● Records shown:

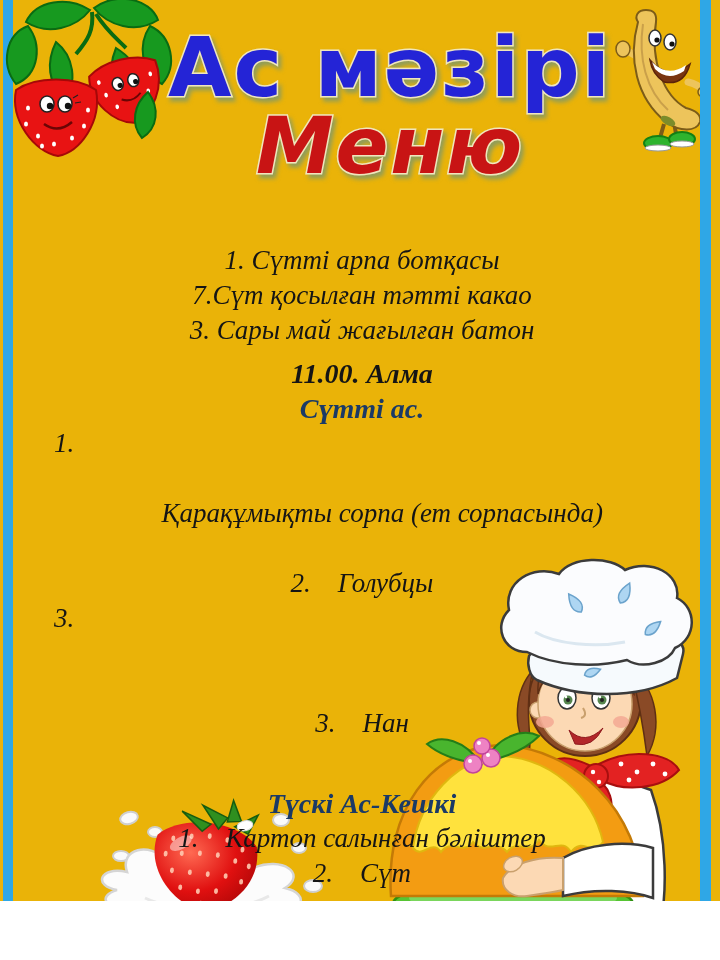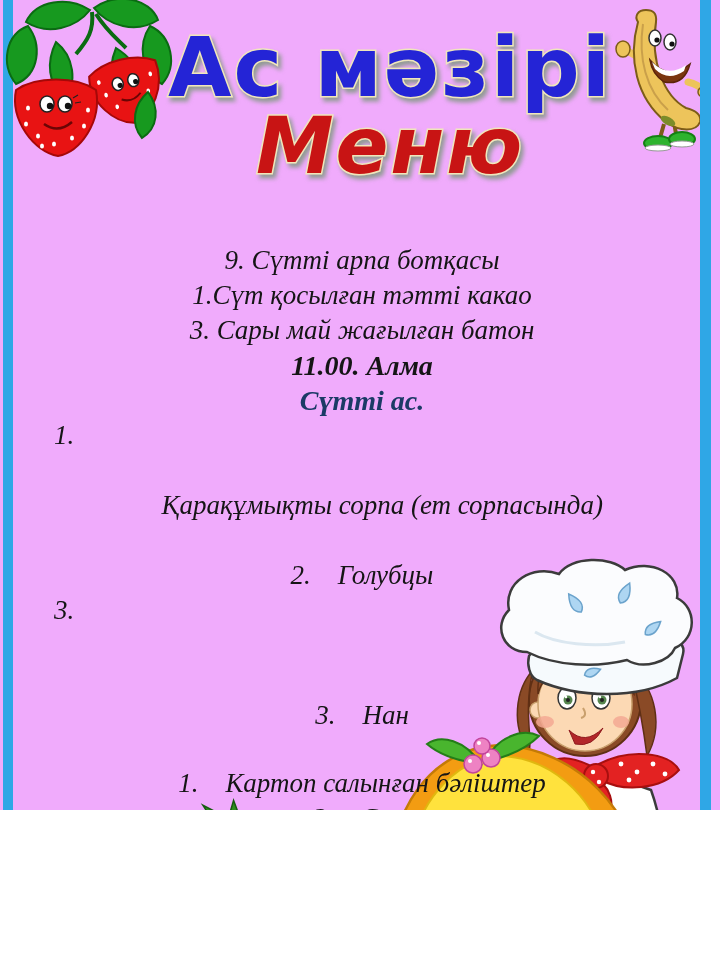"Ас мәзірі" .page { background: #f0abfc -> #eab308; height: 810px -> 901px }
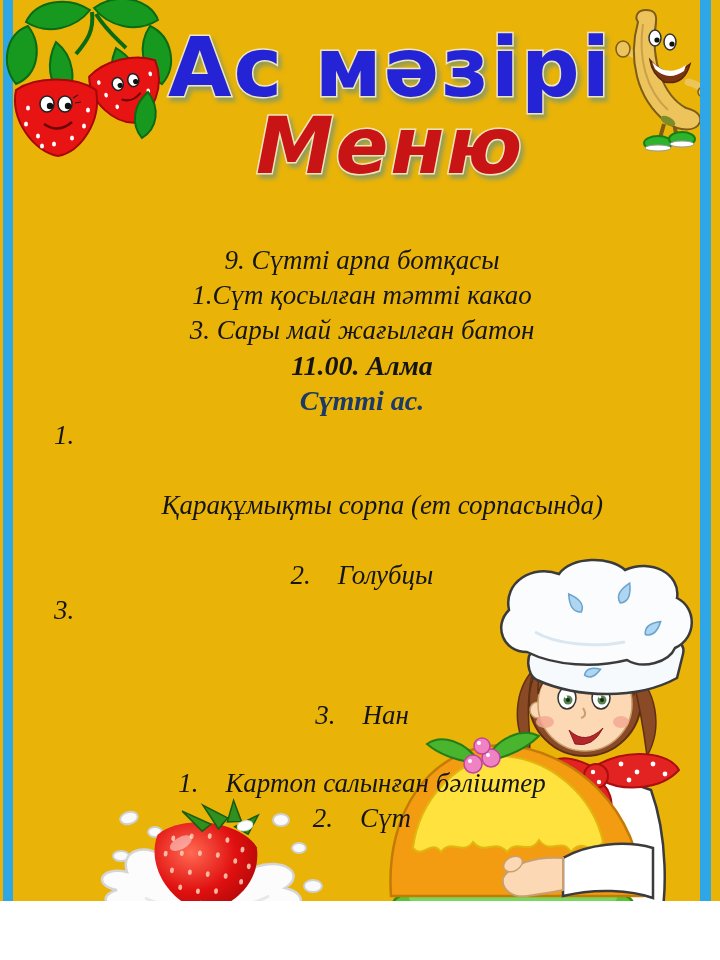"9. Сүтті арпа ботқасы" div.line { text: 9 -> 1 }
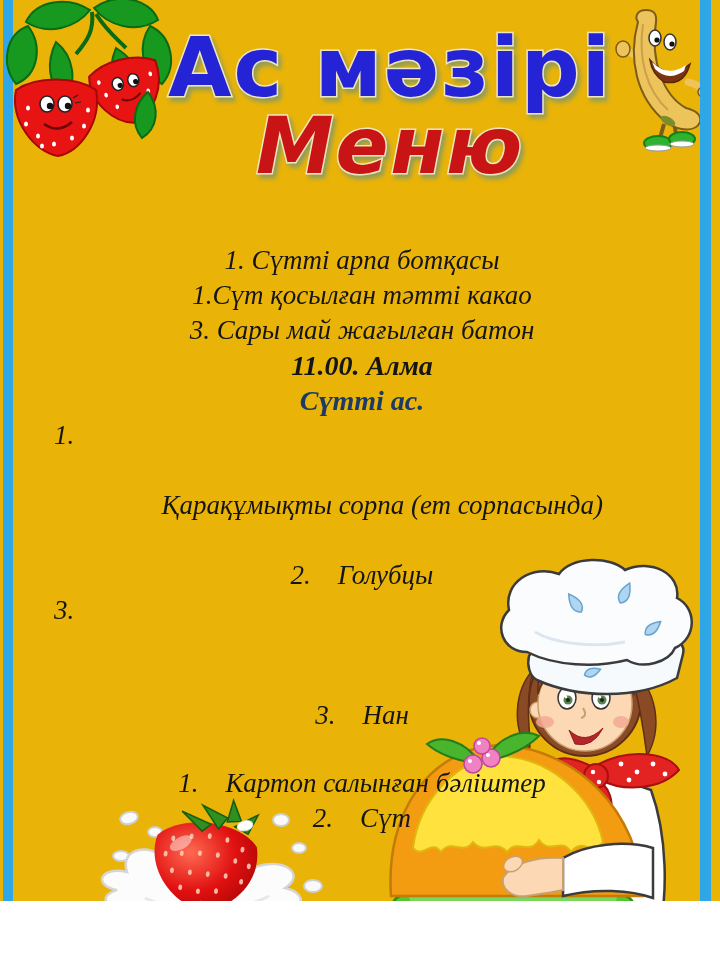"1.Сүт қосылған тәтті какао" div.line { text: 1.Сүт -> 7.Сүт }
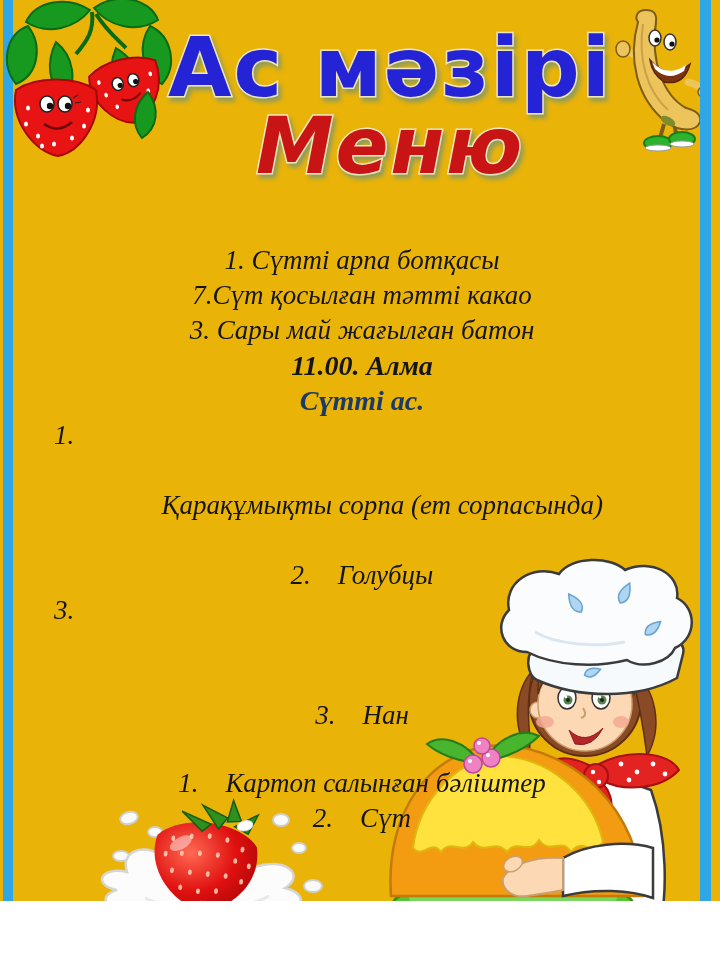"11.00. Алма" .line.bold { margin-top: none -> 8px }
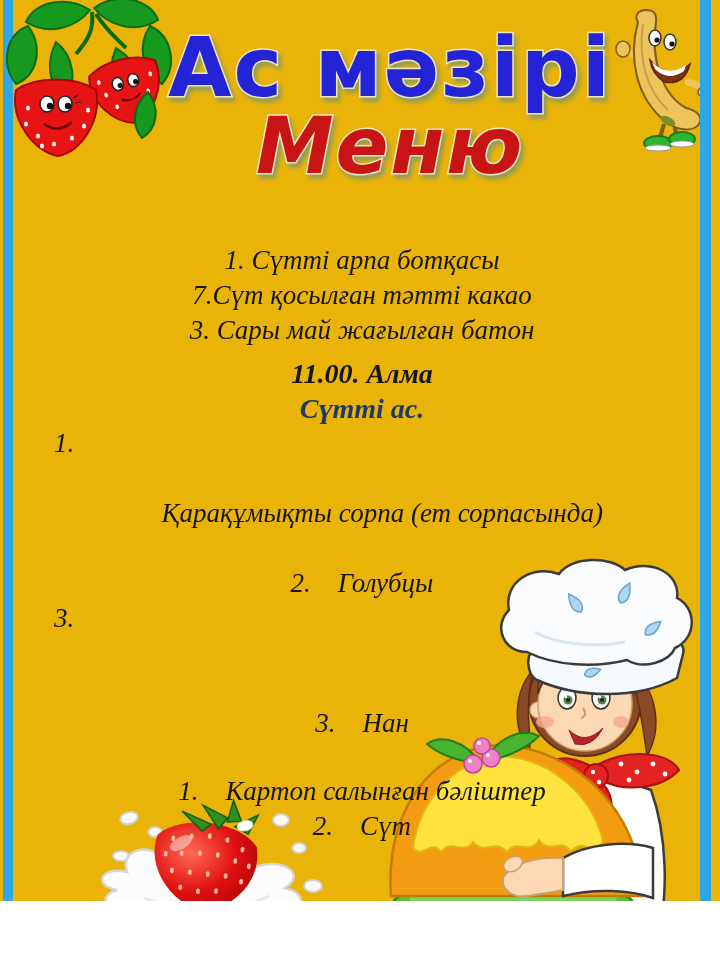"Түскі Ас-Кешкі" div.line { html: none -> <div>Түскі Ас-Кешкі</div> }
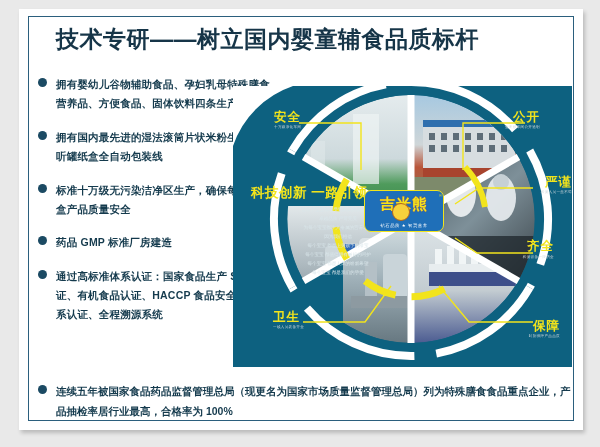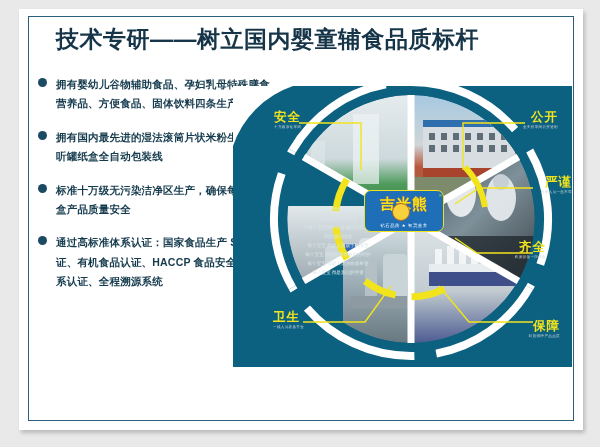"公开" .lbl-gongkai { right: 14px -> 32px }
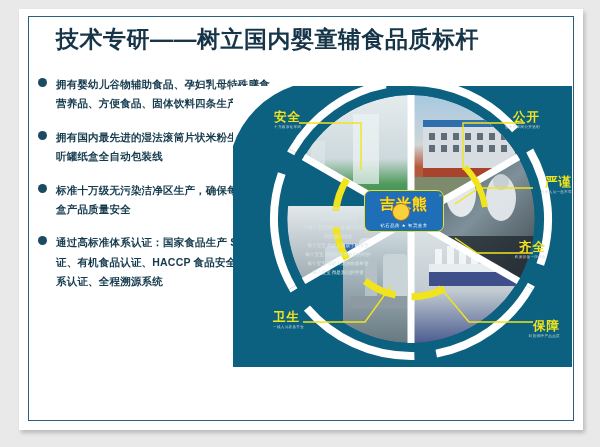"科技创新 一路引领" div.center-head { html: none -> <div>科技创新 一路引领</div> }
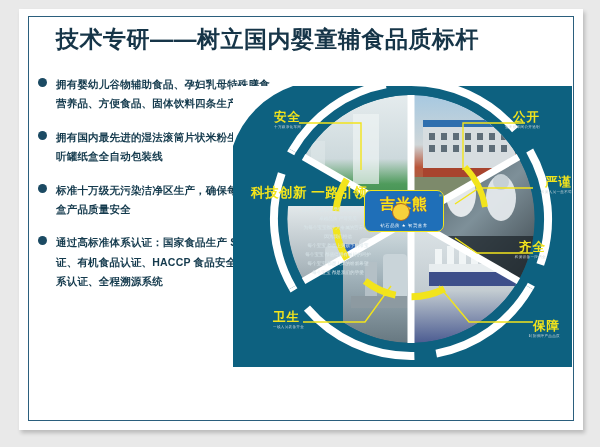"药品 GMP 标准厂房建造" div.bullet { html: none -> <div> <span></span> <span>药品 GMP 标准厂房建造</span> </div> }
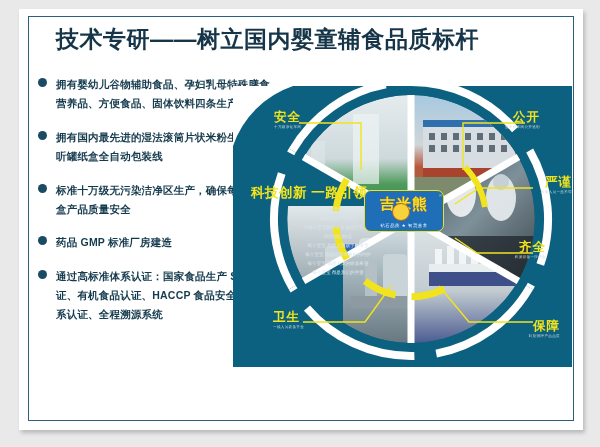"齐全" .lbl-qiquan { font-family: none -> Liberation Mono, monospace; right: 26px -> 18px }
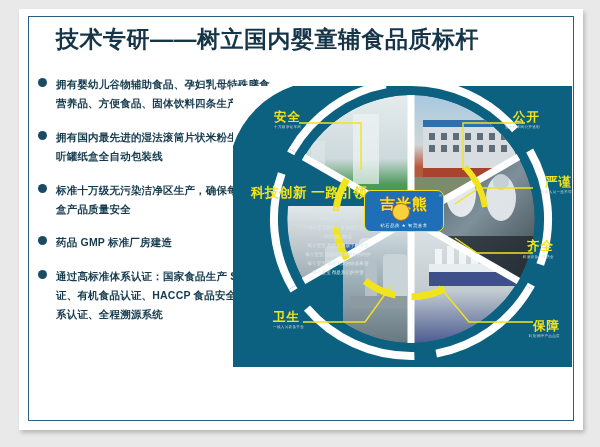"连续五年被国家食品药品监督管理总局（现更名为国家市场质量监督管理总局）列为特殊膳" div.note { html: none -> <div> <span></span> <span>连续五年被国家食品药品监督管理总局（现更名为国家市场质量监督管理总局）列为特殊膳食食品重点企业，产品抽检率居行业最高，合格率为 100%</span> </div> }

● Your goal:
Print all of the material exactly. Omit pictures.

● Answer for this exercise:
"Ас мәзірі" .page { background: #f0abfc -> #eab308; height: 810px -> 901px }
"9. Сүтті арпа ботқасы" div.line { text: 9 -> 1 }
"1.Сүт қосылған тәтті какао" div.line { text: 1.Сүт -> 7.Сүт }
"11.00. Алма" .line.bold { margin-top: none -> 8px }
"Түскі Ас-Кешкі" div.line { html: none -> <div>Түскі Ас-Кешкі</div> }
"公开" .lbl-gongkai { right: 14px -> 32px }
"科技创新 一路引领" div.center-head { html: none -> <div>科技创新 一路引领</div> }
"药品 GMP 标准厂房建造" div.bullet { html: none -> <div> <span></span> <span>药品 GMP 标准厂房建造</span> </div> }
"齐全" .lbl-qiquan { font-family: none -> Liberation Mono, monospace; right: 26px -> 18px }
"连续五年被国家食品药品监督管理总局（现更名为国家市场质量监督管理总局）列为特殊膳" div.note { html: none -> <div> <span></span> <span>连续五年被国家食品药品监督管理总局（现更名为国家市场质量监督管理总局）列为特殊膳食食品重点企业，产品抽检率居行业最高，合格率为 100%</span> </div> }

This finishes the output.